Penn State quickly hires O-line coach
With the recruiting period opening back up at midnight on Thursday, Penn State has quickly begun to reshape its coaching staff.
James Franklin and the Nittany Lions will be staying within the Big Ten with their latest hire, bringing in former Minnesota offensive coordinator Matt Limegrover to run their offensive line. He replaces Herb Hand, who left Penn State to take the same position at Auburn on Monday.
“I am both humbled and honored to join Coach Franklin’s staff and coach at Penn State,” Limegrover said in a release. “Growing up in Western Pennsylvania, I have been a Penn State fan my entire life and to now have the opportunity to coach there is overwhelming.
“I can’t wait to get there and start working on building an offensive line to help this program become a championship team.”
Limegrover, 47, is a long-time protege of former Golden Gophers coach Jerry Kill. He was fired in November by Tracy Claeys, who took over the program mid-season when Kill was forced to retire because of health issues.
Penn State opens its 2016 Big Ten home schedule against Minnesota.
“I’d like to stay in the college game and hopefully someone will look at my overall body of work and say this is a guy that could be a really good offensive line coach,” Limegrover told the Pioneer Press in St. Paul after his dismissal. “That is really what I am at the end of the day and I would love to get back to those roots.”
For the last 17 seasons, Limegrover had served as Kill’s offensive line coach, moving up with him from the Football Championship Subdivision ranks to Northern Illinois and ultimately Minnesota. He had also been Kill’s offensive coordinator since 2001.
Pennsylvania roots: As for a Penn State connection, Limegrover grew up in Pennsylvania and just so happens to share an alma mater — Pittsburgh Central Catholic — with new Lions offensive coordinator Joe Moorhead.
The hiring once again gives Franklin three assistants with Pittsburgh roots, along with cornerbacks Terry Smith. Former defensive coordinator Bob Shoop also hailed from Pittsburgh.
“We are really excited to have Matt join our staff,” Franklin said in a release. “He is another Pennsylvania guy, born and raised in Pittsburgh, so he is very familiar with Penn State and this region. He brings a wealth of knowledge and a ton of great experience, both as an offensive line coach and as an offensive coordinator. The numbers that his offenses have put up speak for themselves.”
Before joining Kill as an offensive line coach at Emporia State in 1999, Limegrover spent two years with the same job at Ferris State. He was a graduate assistant for Gary Barnett at Northwestern after spending eight years as a player and coach at the University of Chicago.

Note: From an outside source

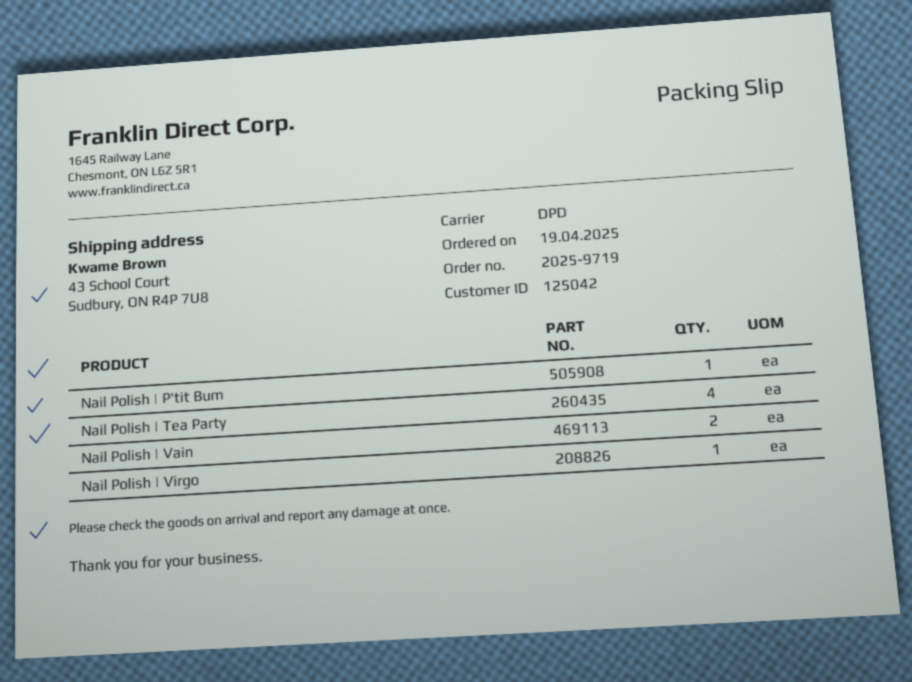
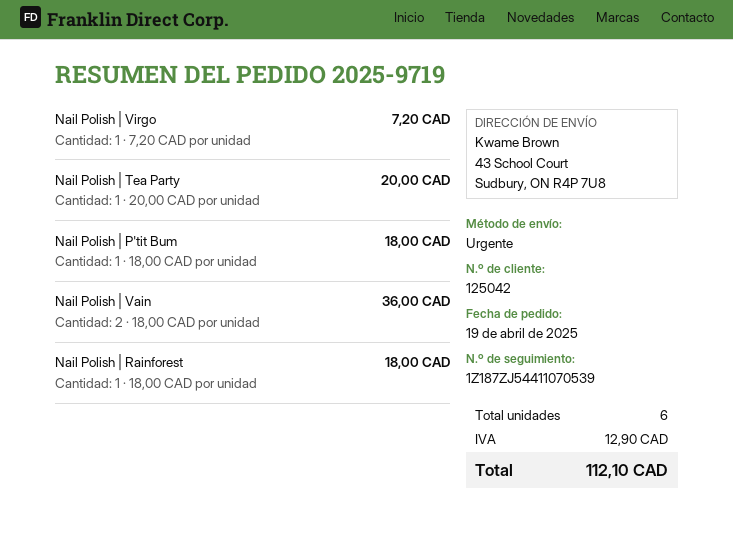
shipping method: DPD -> express
Nail Polish | Tea Party: 4 -> 1
Nail Polish | Rainforest: none -> 1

Limegrover’s long tenure working with the position was no doubt a key factor for Lions coach James Franklin, who has seen his sanctions-depleted offensive line struggle in both of his seasons with the program.
As for Limegrover himself, he was looking for a situation where he no longer would be fulfilling two roles on a staff, as he was at Minnesota.

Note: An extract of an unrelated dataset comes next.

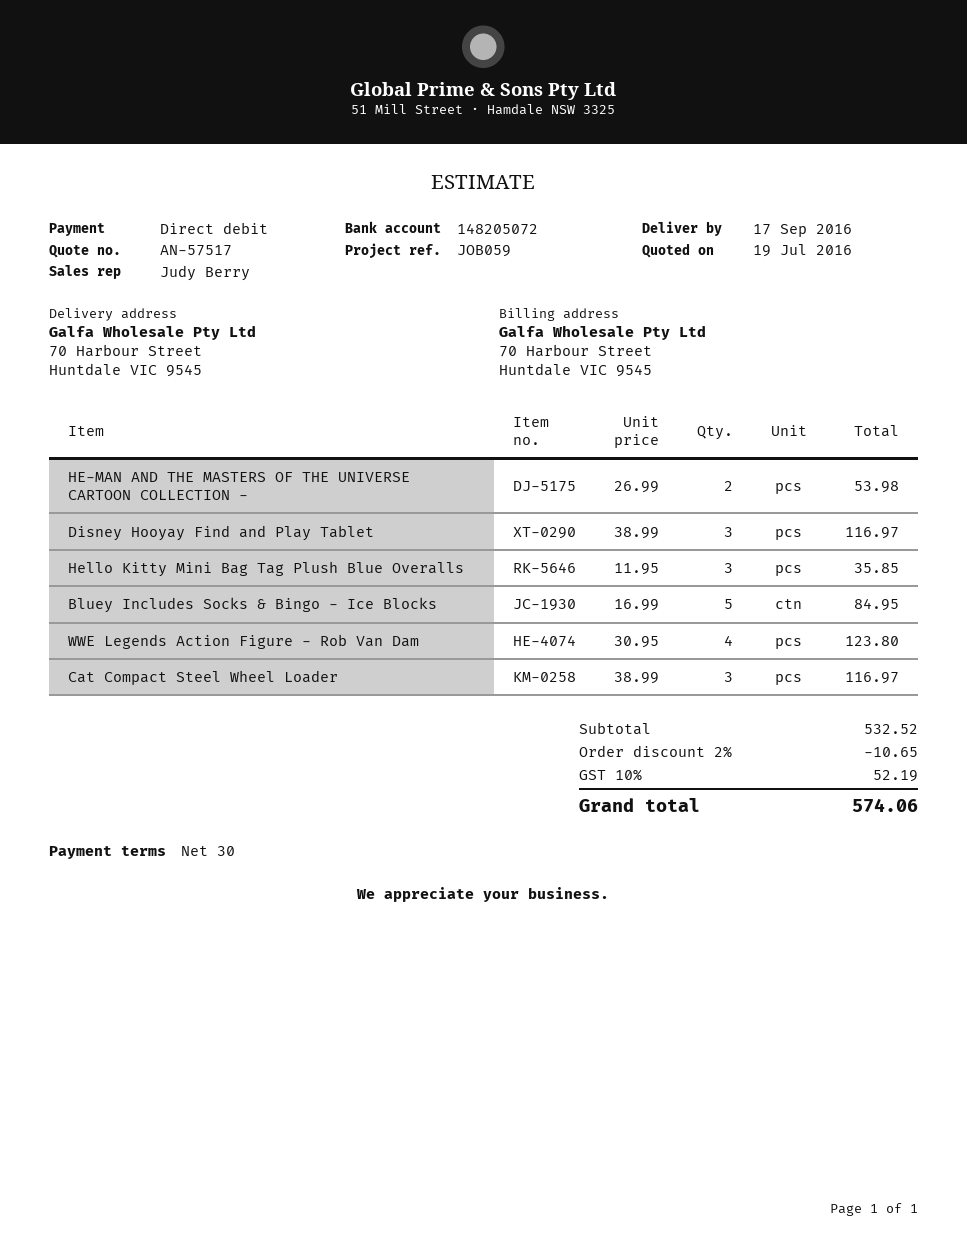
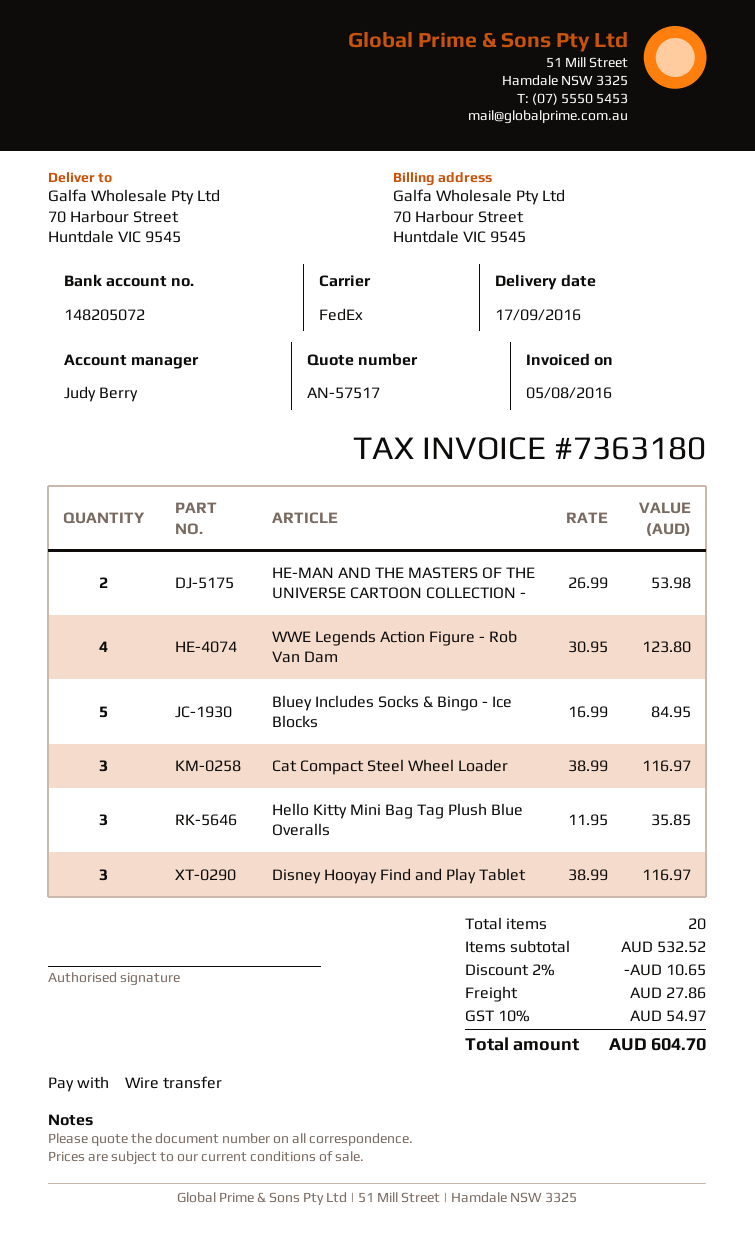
payment method: direct debit -> bank transfer
shipping: none -> 27.86
tax: 10% = 52.19 -> 10% = 54.97
total: 574.06 -> 604.70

“It’s a grind to coach the offensive line and be a coordinator,” Limegrover told the Pioneer Press. “And there are probably times where I didn’t give both of them the attention that both were due. That always kind of bugged me (because) I come from the same camp as Coach Kill as giving it 100 percent and not cheating it.”
At Penn State, the play calling will fall to Moorhead as Limegrover concentrates on blending a handful of fifth-year seniors — who are about to play for their third different position coach — along with promising recruiting crops from the past two years.

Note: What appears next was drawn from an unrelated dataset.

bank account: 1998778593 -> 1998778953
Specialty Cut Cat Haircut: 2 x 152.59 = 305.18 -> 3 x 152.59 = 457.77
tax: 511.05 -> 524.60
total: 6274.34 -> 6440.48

Recruiting key: Helping secure the 2016 class will be Limegrover’s first order of business.
Penn State’s highest-rated verbal commitment is Michal Menet of Exeter Township High School in Reading, the state’s top prospect for the 2016 cycle. New Jersey tackle Will Fries is another pledge who must be secured before signing day on Feb. 3.
Lake-Lehman grad Connor McGovern and Ohio tackle Alex Gellerstedt enrolled early and began classes at Penn State on Monday.
Franklin has one more vacancy remaining on his staff, but on the defensive side of the ball. The Lions currently have no one listed as a safeties coach, a position formerly helmed by ex-defensive coordinator Bob Shoop.
Lynch to transfer: PSU running back Akeel Lynch announced on Twitter on Wednesday that he plans to transfer.
Lynch entered the 2015 season as the Lions' starting tailback, but was replaced by freshman sensation Saquon Barkley, who went on to rush for more than 1,100 yards.
Lynch is set to graduate in the spring, which means he can transfer to another school without having to sit out a season. He has one year of eligibility left.
"Football doesn't last forever and this Penn State degree will mean the world to me," Lynch said in his Twitter statement. "This has been tough on me because Penn State has provided me a home for the past four years, even when times were tough. During those times, I couldn't be any more honored to wear the blue and white because being here made me realize that the legacy at Penn State could not be destroyed by one man."
In his statement, he thanked former PSU head coaches Joe Paterno and Bill O'Brien and current head coach James Franklin. He also thanked Heisman Trophy winner John Cappelletti for allowing him to wear No. 22 for four years.
Lynch rushed 298 yards this season and averaged 5.1 yards per carry. His best season came in 2014 when led the squad with 678 rushing yards and averaged 4.6 yards per carry.